Viv Straw is the immediate past President of the Planning Institute Australia (ACT Division). This is the first in a series of article exploring themes derived from Randolph Hester and others for development of place/cities, an Australian Ecological Democracy framework. This interview is with Tony Trobe a member of the ACT Institute of Architects.

Tony: Viv you have some ideas about the future of planning in our cities in general would you like to explain them to us?

Viv: Tony, Globally four major trends characterise changes in metropolitan typology. The first of these is urban resurgence, which is a function of people moving back to cities to live. It is becoming more common for urban centres to be seen as attractive, lively places to live and work, and as centres of intellectual and creative capacity.

The second is the High-tech, global economy, which has been a driver of recent economic expansion and new opportunities in cities. The third is recognition that there is a need to diversify land uses and build new business opportunities, creating liveable urban centres. And the fourth is a trend towards an increased investment in mass transit or urban transit opportunities and to orient development toward urban transit and away from private commuting options that were once seen as the way of the future (see the work of Jay H Moor and Rasna Warah 2002).

The convergence of these trends leads to the realisation that a substantial market exists for new forms of walkable, mixed use urban development around new light rail, rail or rapid bus interchanges. More than 100 American cities are looking at introducing trams at the moment. Our cities are defined by congestion, growing obesity problems and other community health issues and the rising cost of running individual transport systems as well as isolation from our neighbours to name a few. Canberra is not immune to this and while we are a long way ahead in terms of being a beautiful city set in a beautiful landscape we are not immune to the need to provide for those that will want to live car free lives in the centre (Birch 2009). All of this can be framed within what is being described as a disruptive culture. Technology is helping us to rethink the way we communicate, commute and commune. The likes of AirBnB, Uber and GoGet, are just the start. German car manufacturers have been planning a move toward the provision of transit solutions and way form the sale of cars for some time now.

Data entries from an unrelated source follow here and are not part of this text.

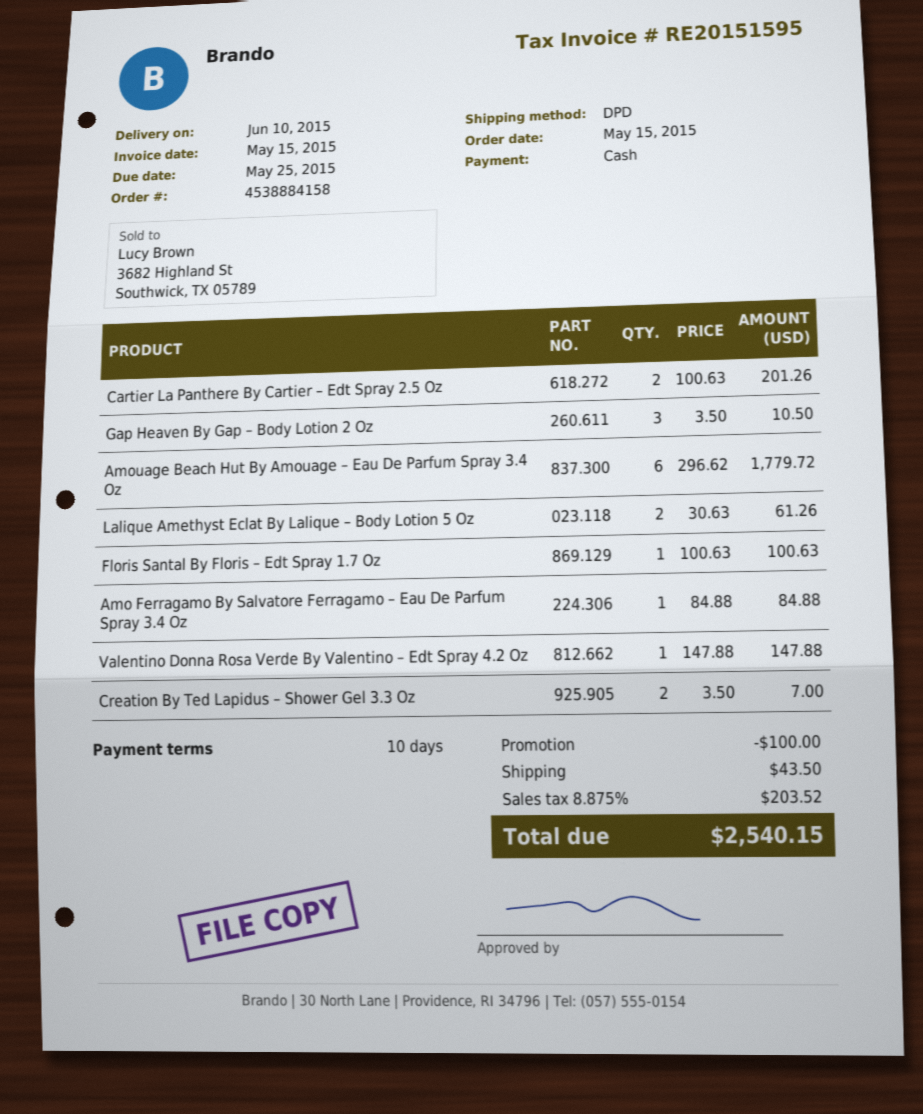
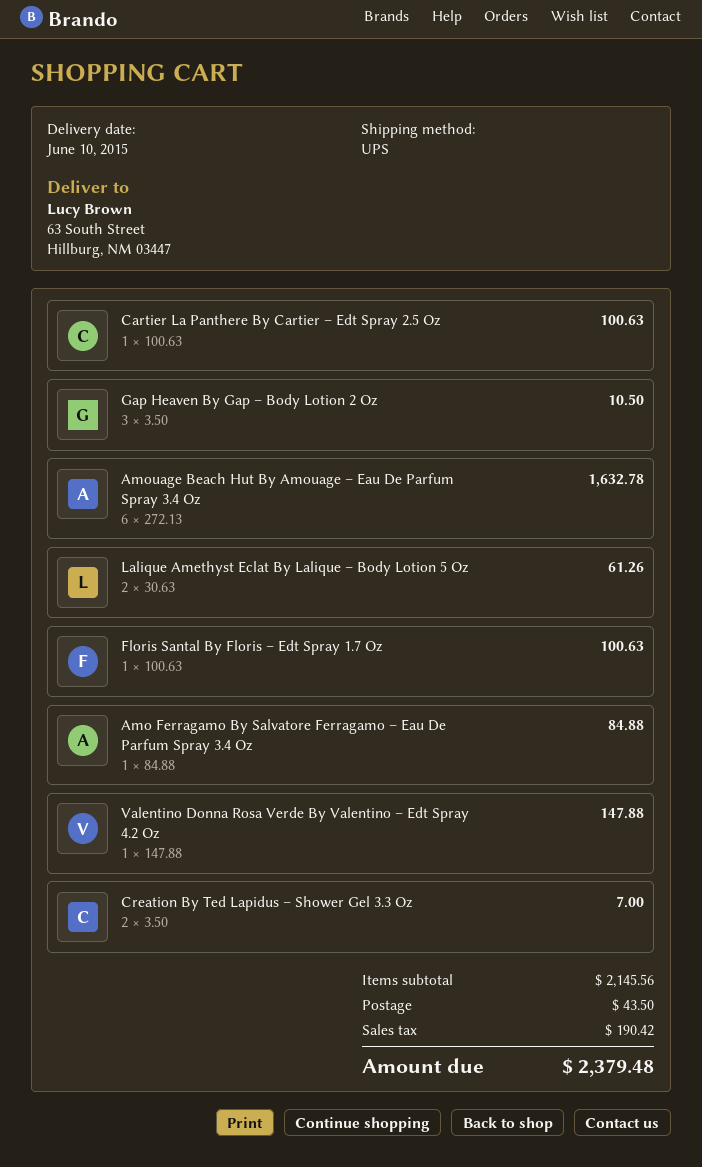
shipping method: DPD -> UPS
Cartier La Panthere By Cartier – Edt Spray 2.5 Oz: 2 x 100.63 = 201.26 -> 1 x 100.63 = 100.63
Amouage Beach Hut By Amouage – Eau De Parfum Spray 3.4 Oz: 6 x 296.62 = 1779.72 -> 6 x 272.13 = 1632.78
discount: 100.00 -> none
tax: 203.52 -> 190.42
total: 2540.15 -> 2379.48

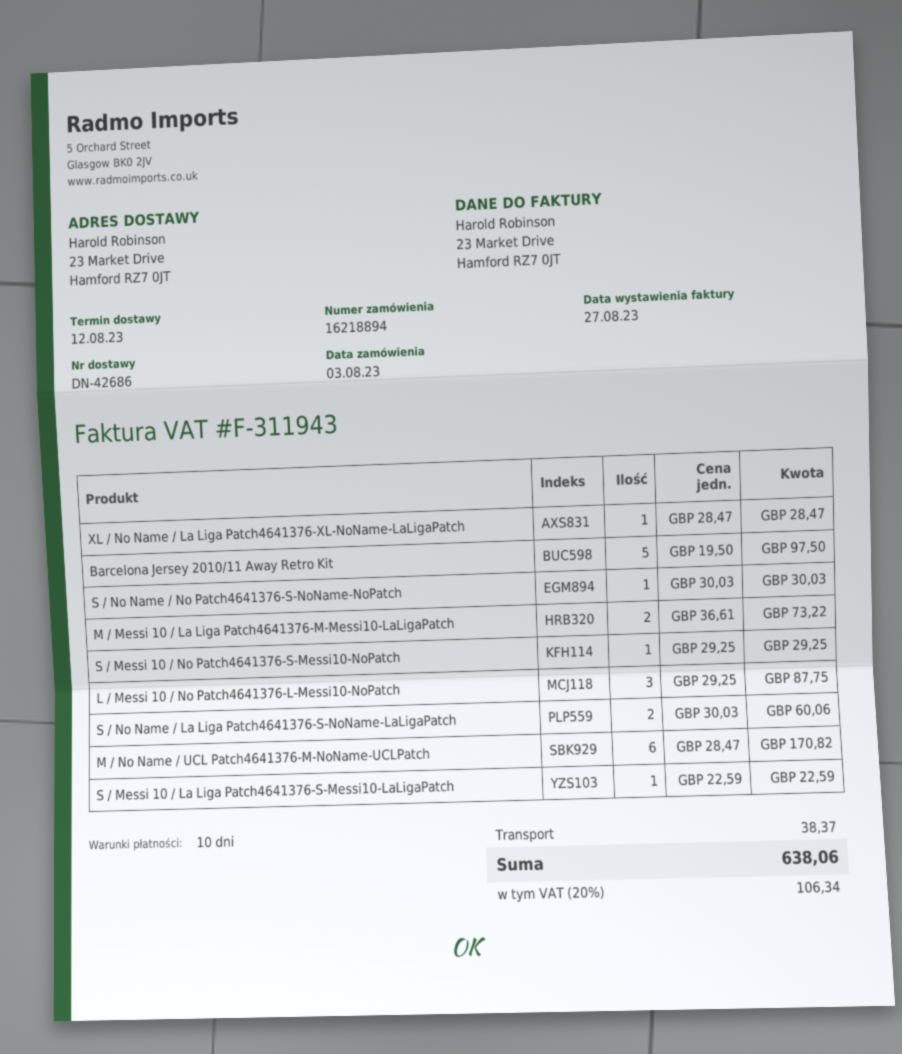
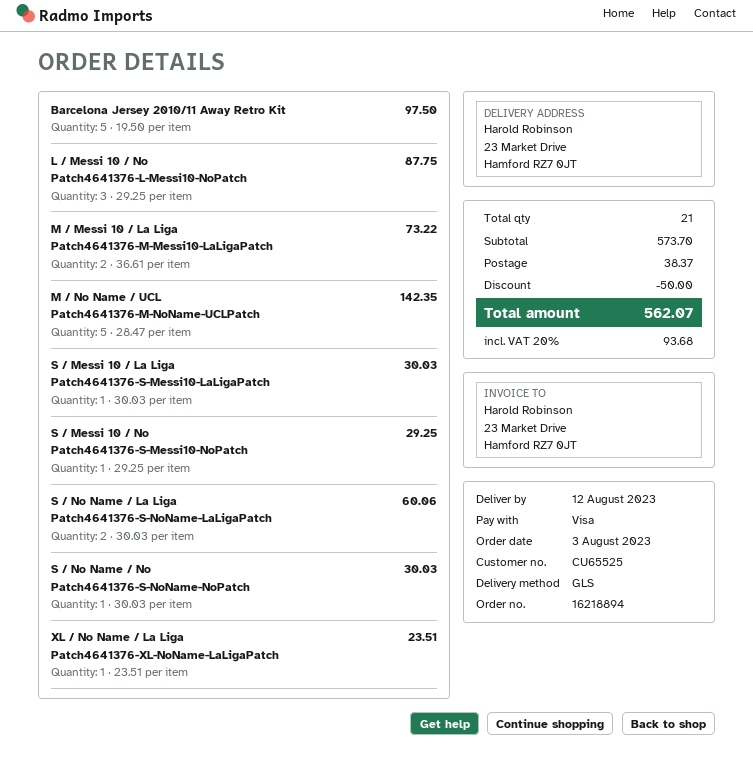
XL / No Name / La Liga Patch4641376-XL-NoName-LaLigaPatch: 1 x 28.47 = 28.47 -> 1 x 23.51 = 23.51
M / No Name / UCL Patch4641376-M-NoName-UCLPatch: 6 x 28.47 = 170.82 -> 5 x 28.47 = 142.35
S / Messi 10 / La Liga Patch4641376-S-Messi10-LaLigaPatch: 1 x 22.59 = 22.59 -> 1 x 30.03 = 30.03
discount: none -> 50.00
tax: 20% = 106.34 -> 20% = 93.68
total: 638.06 -> 562.07

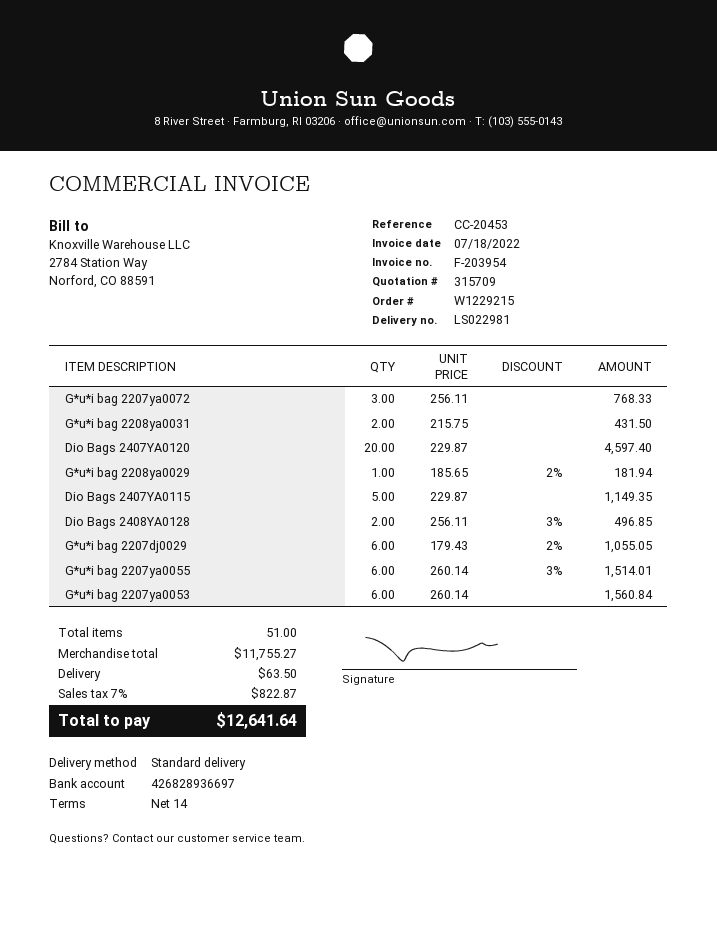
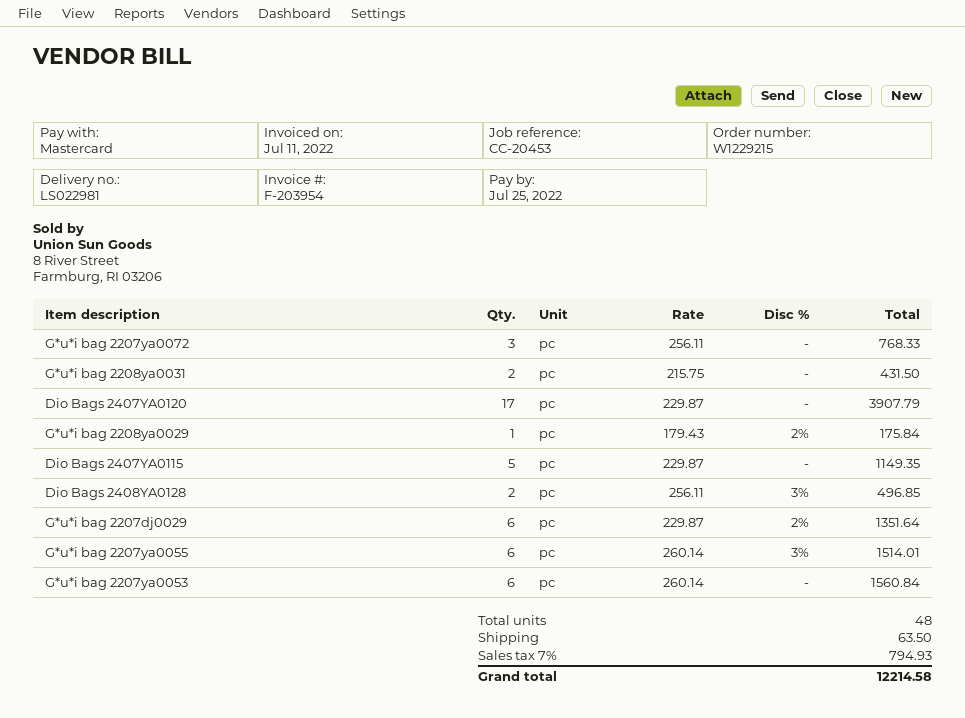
invoice date: 2022-07-18 -> 2022-07-11
Dio Bags 2407YA0120: 20 x 229.87 = 4597.40 -> 17 x 229.87 = 3907.79
G*u*i bag 2208ya0029: 1 x 185.65 - 2% = 181.94 -> 1 x 179.43 - 2% = 175.84
G*u*i bag 2207dj0029: 6 x 179.43 - 2% = 1055.05 -> 6 x 229.87 - 2% = 1351.64
total quantity: 51 -> 48
tax: 7% = 822.87 -> 7% = 794.93
total: 12641.64 -> 12214.58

Tony: How will planners and our civic leaders deal with these changes in the future?

Viv: I think that last century’s planning that got us out of trouble with polluting industrial development, is having unintended consequences this century. Planners will gradually stop using zones, creating residential enclaves, commercial areas and industrial areas and we will begin to live in more diversified localities using collaborative diversity principles, putting together more things that add to improved amenity and removing things that create conflict (Hester 2006).

TT: But how can that be achieved when our cities are so entrenched with the current systems?

VS: Recognition that the private sector has the money, the imagination and the innovative capacity to develop the economy and change our technological base is a good starting point. The private sector and the marketplace are open to change as a process while the government sector plays the guiding hand in a governance framework rather than a command and control framework. A great place to begin is with the link to how cities have changed in the last century. ( 2015). (Birch 2009). In addition we need to recgnise the value of existing infrastructure and the cost of making these changes and that they will be slow to implement, they are not done quickly.


Birch, E. L. (2009). The urban and regional planning reader, Routledge London.

Hester, R. T. (2006). Design For Ecological Democracy. Cambridge Mass, MIT. (2015). Century of Cities Economic Change Since 1911.

This is about events in the United Kingdom. This paper looks at the change in the cities accross the time frame of 100 years to see how they changed their ratio of employment bases from low knowledge based employment to high knowledge based employment. They note that there are few that actually do. Most of the cities that relied on repetitive industrial work in 1911 still do in 201. Those that have grown on the high knowledge based industrial growth pattern since that time were well placed to do so at the turn of the last century. They make no comment on whether people move from one employment base to another or what happens to the unemployed. They do note that Manchester is a striking exception to the rule and that there are explanations for that that migh be applicable to other cities.